Solo is a documentary film, directed and produced by Olga Pankratova. It follows six dancers, who each have a story, in six different dance genres. Classical ballet, vogue (dance), contemporary, hip-hop, pole dance, and Krump. The film had its world premiere on February 14, 2022, at the renowned Karo 11 October in Moscow, Russia. Alexey Chadov, Dmitry Krasilov and other celebrities were present at the premiere of this documentary.
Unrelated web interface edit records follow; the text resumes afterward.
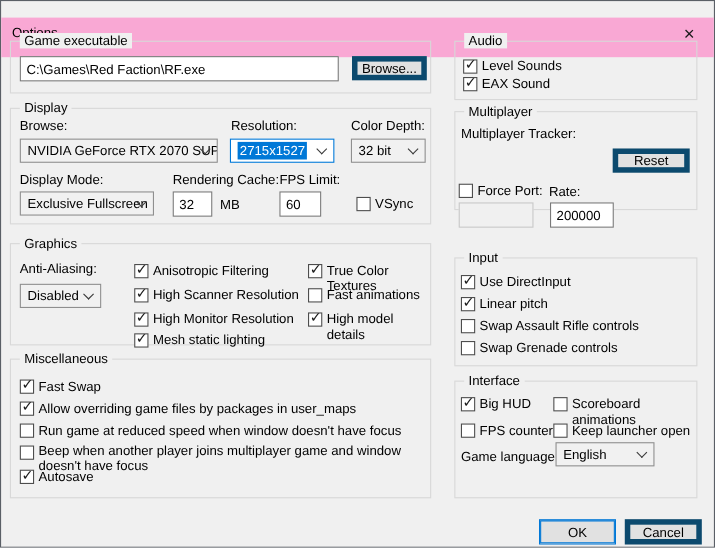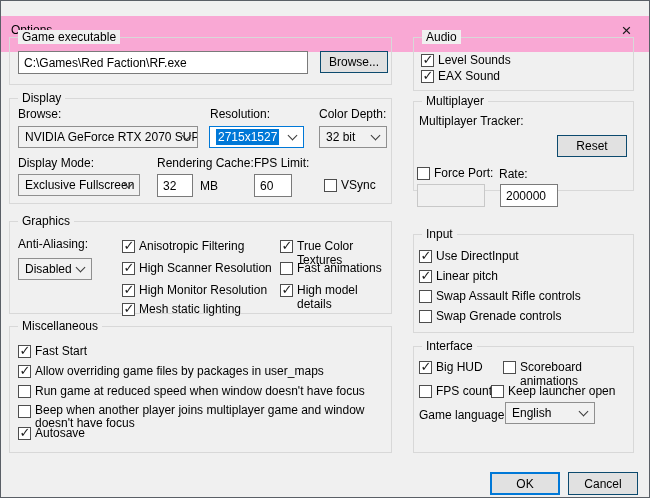"Browse..." .btn { border: 1px solid #0c4a6e -> 5px solid #0c4a6e }
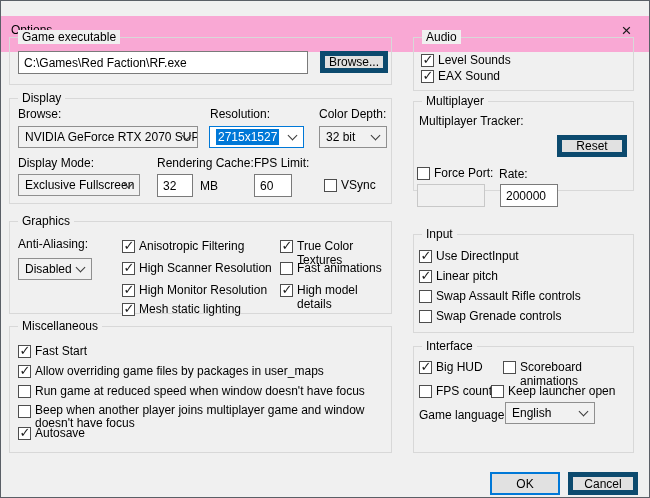"Fast Start" span.cblbl { text: Start -> Swap }
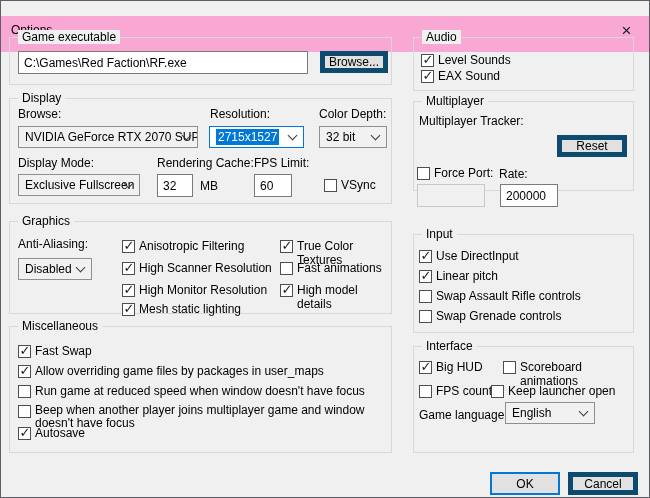"Keep launcher open" div.cbrow { left: 77px -> 89px }
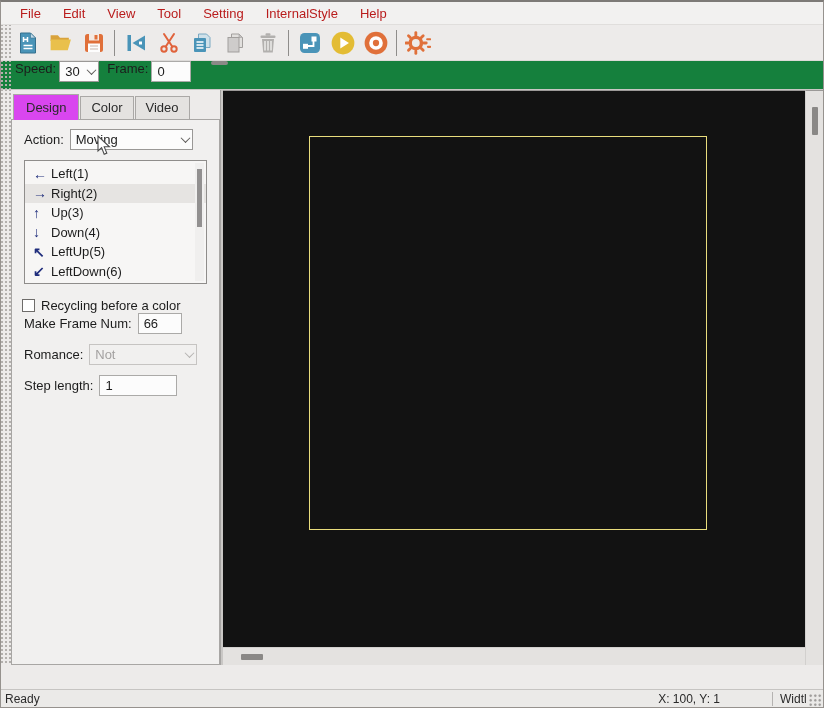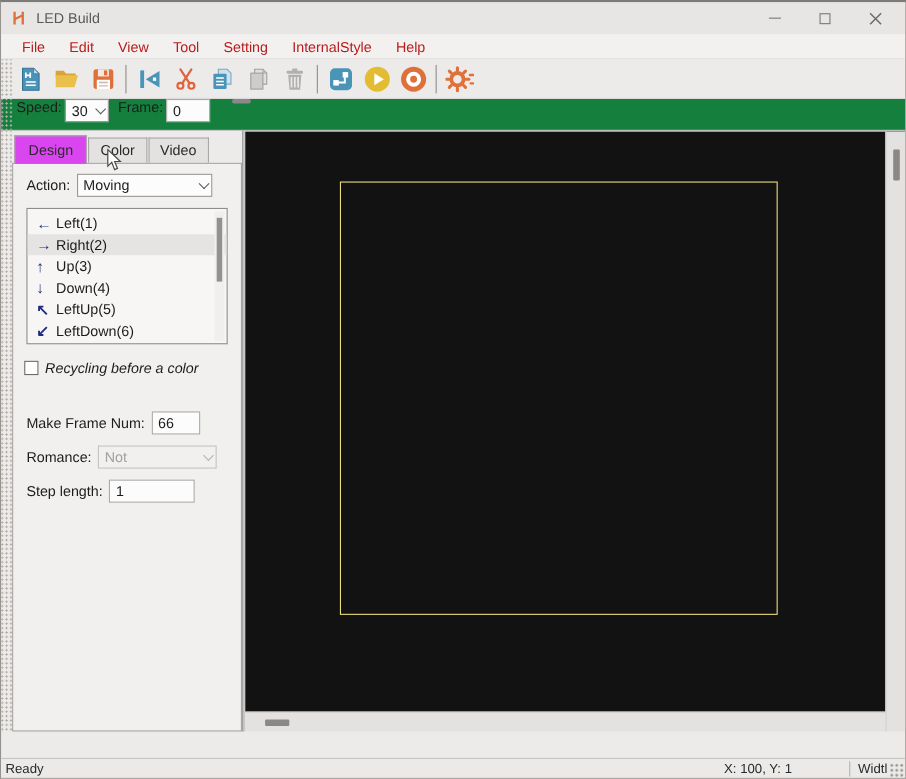"LED Build" div.titlebar { html: <div> <svg> <path></path> </svg> <span>LED Build</span> <div> <div> <span></span> </div> <div> <span></span> </div> <div> <svg> <path></path> </svg> </div> </div> </div> -> none }
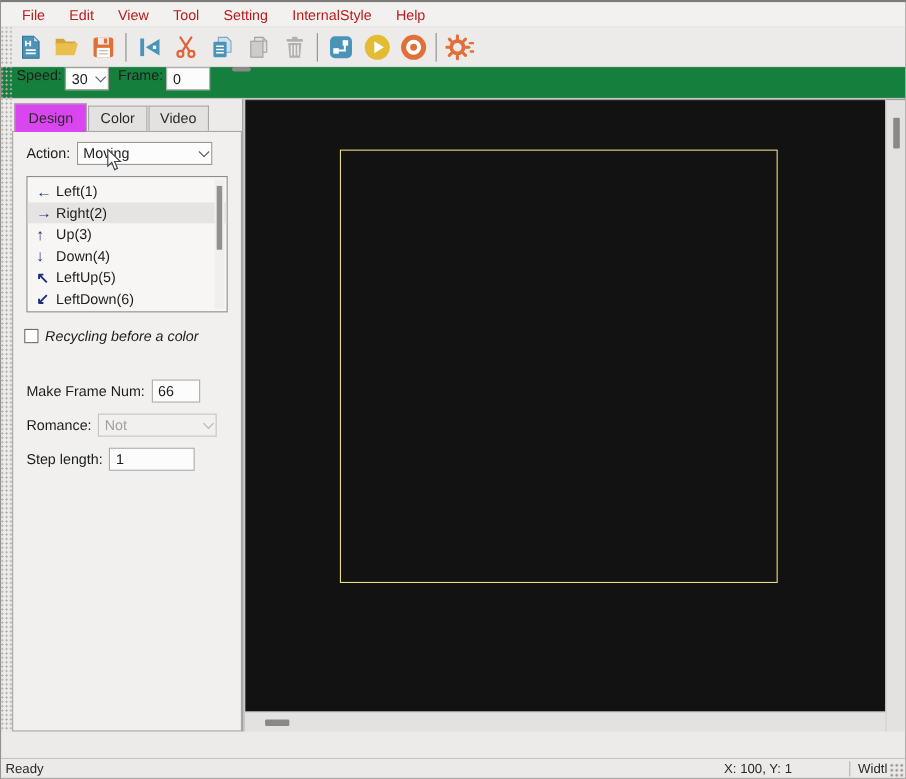"Recycling before a color" .cbrow { font-style: italic -> none; margin: 14px 0 32px -> 14px 0 0 }
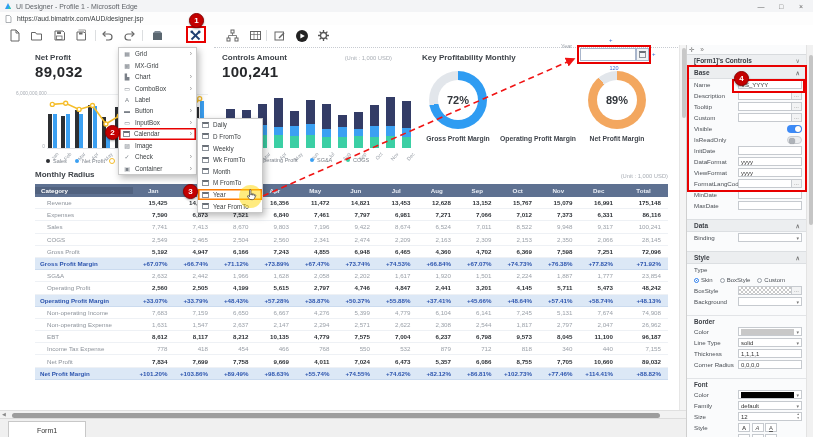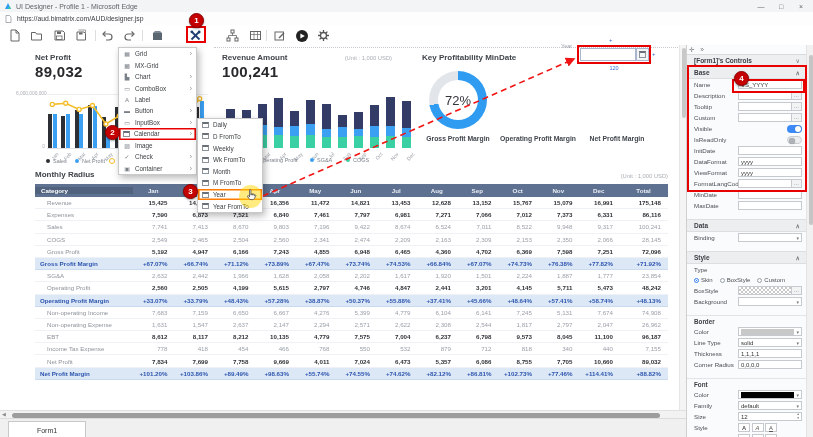"Revenue Amount" div.abs { text: Revenue -> Controls }
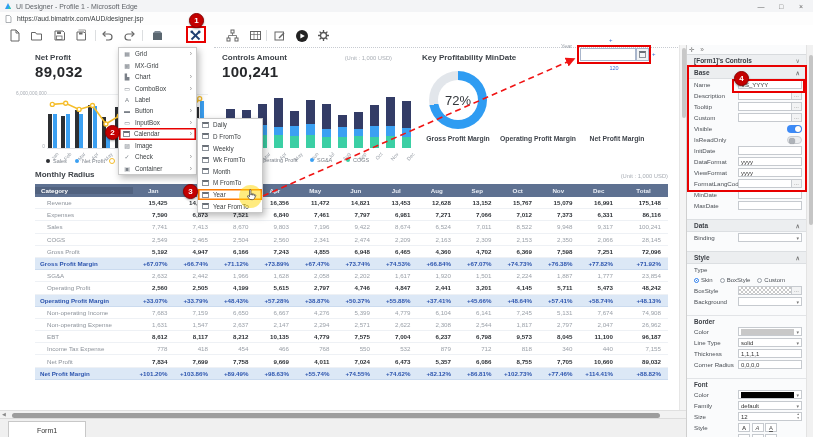"Key Profitability MinDate" div.abs { text: MinDate -> Monthly }
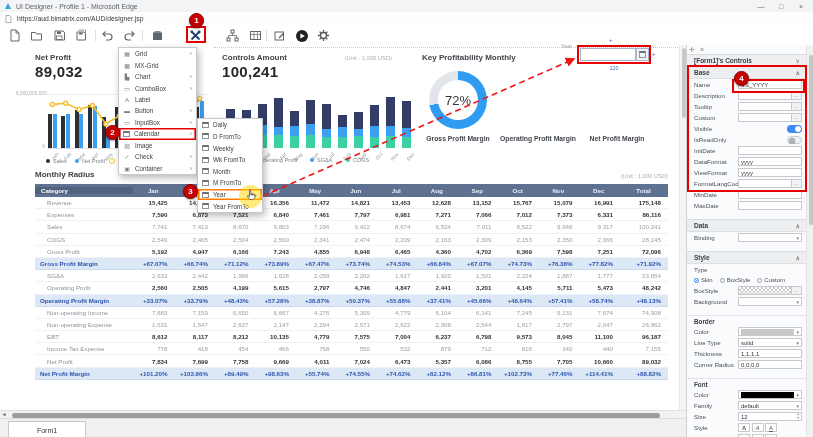"72%" .donut .hole { font-size: 13px -> 11px; font-weight: normal -> bold }
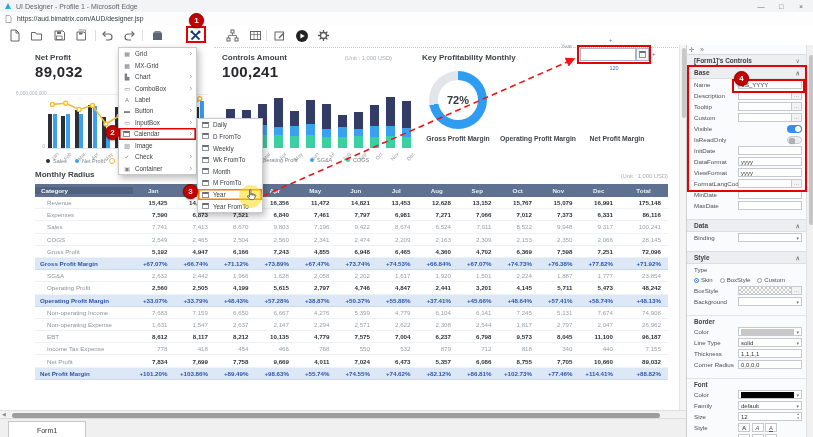"89%" div.donut { html: none -> <div> <div>89%</div> </div> }
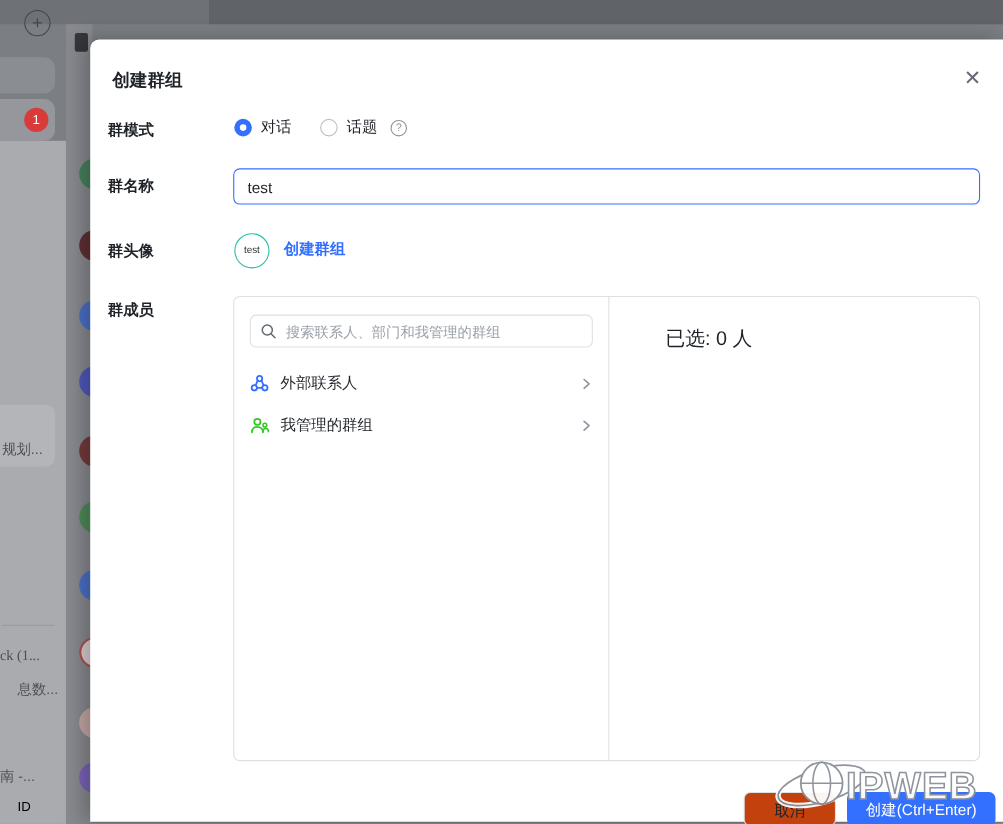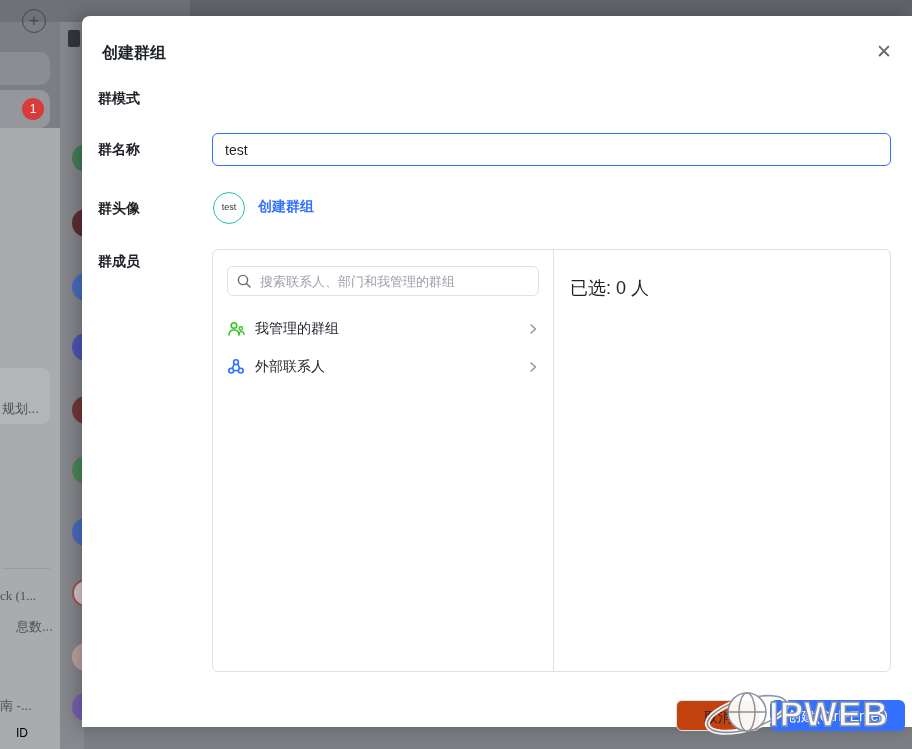"创建群组" .modal { top: 16px -> 36px }
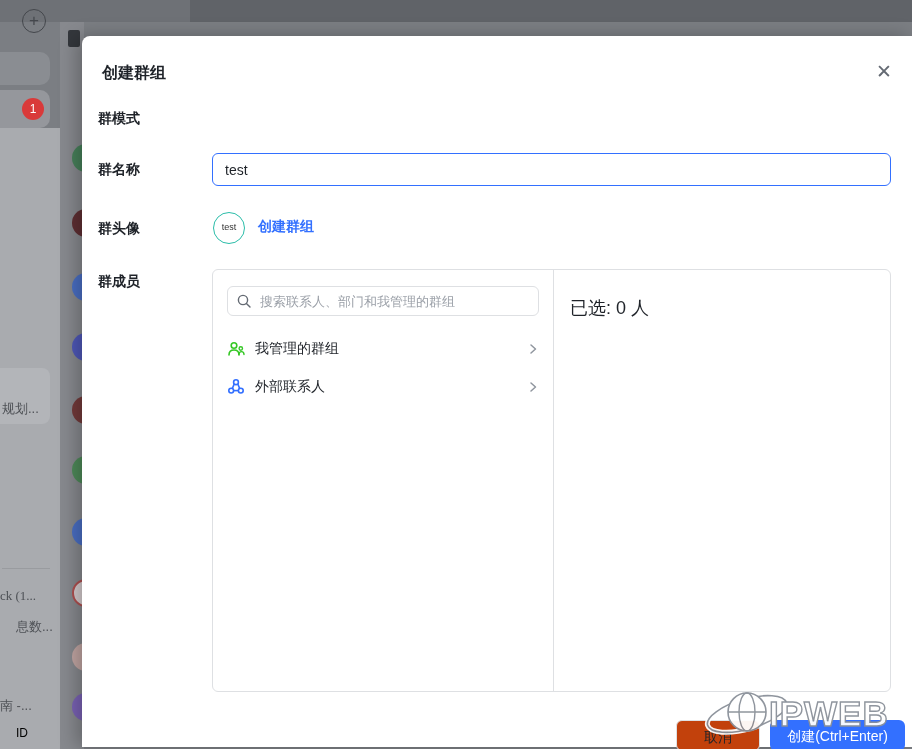"对话" div.abs { html: none -> <div> <div> <span></span> <span>对话</span> </div> <div> <span></span> <span>话题</span> </div> <span>?</span> </div> }
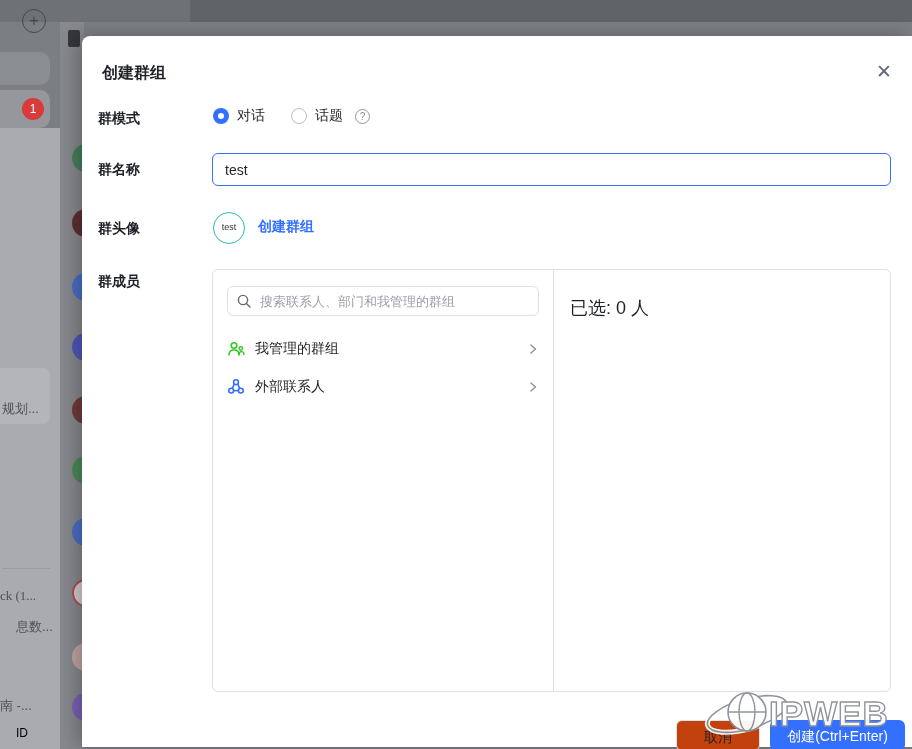"搜索联系人、部门和我管理的群组" .members-panel { gap: none -> 35px }
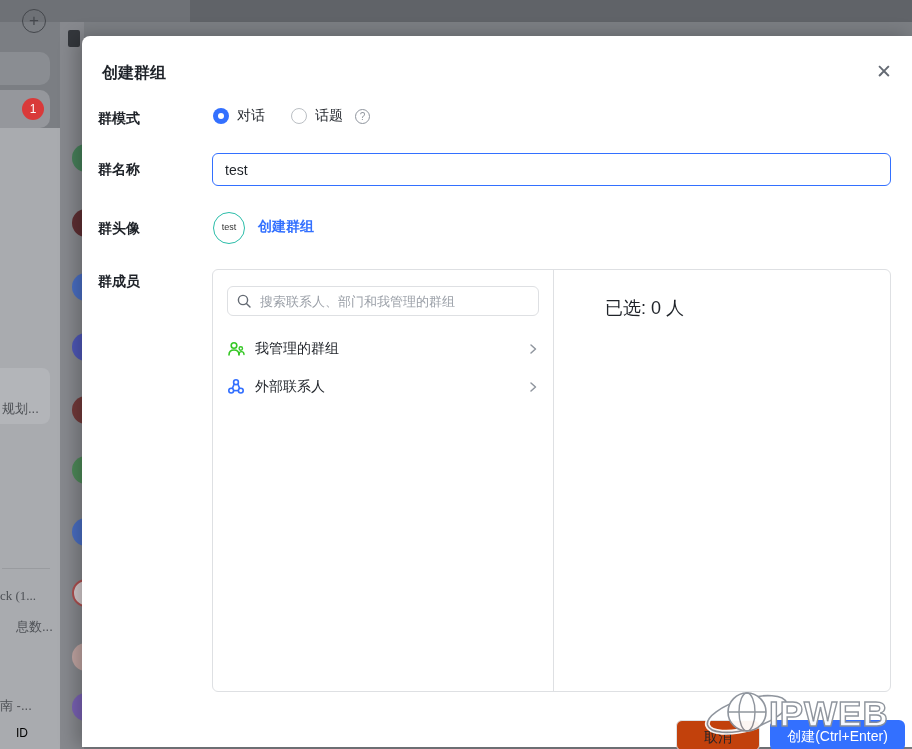"我管理的群组" div.member-item { order: before "外部联系人" -> after "外部联系人" }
Distribution rights for Russia/CIS were acquired by Russia World Vision (RWV) on December 19, 2021., and on April 16, 2022, North American streaming and DVD rights were acquired by MVD Entertainment Group.

== Cast ==

- Mikhail Kryuchkov
- Alena Bonchinche
- Alexey Torgunakov
- Kristy
- Dmitry Politov
- Lady Whiphead

== Production ==
In 2014, Olga Pankratova won the Audience Award at Moscow State University for the short film Solo. The film was supported by the Ministry of Culture (Russia), Studio Mao, DA Records, and Canon Inc.

The film's score was composed by Andre Prilepsky.

=== Filming ===
Principal photography started in 2018 in Russia, France, Germany, and Poland.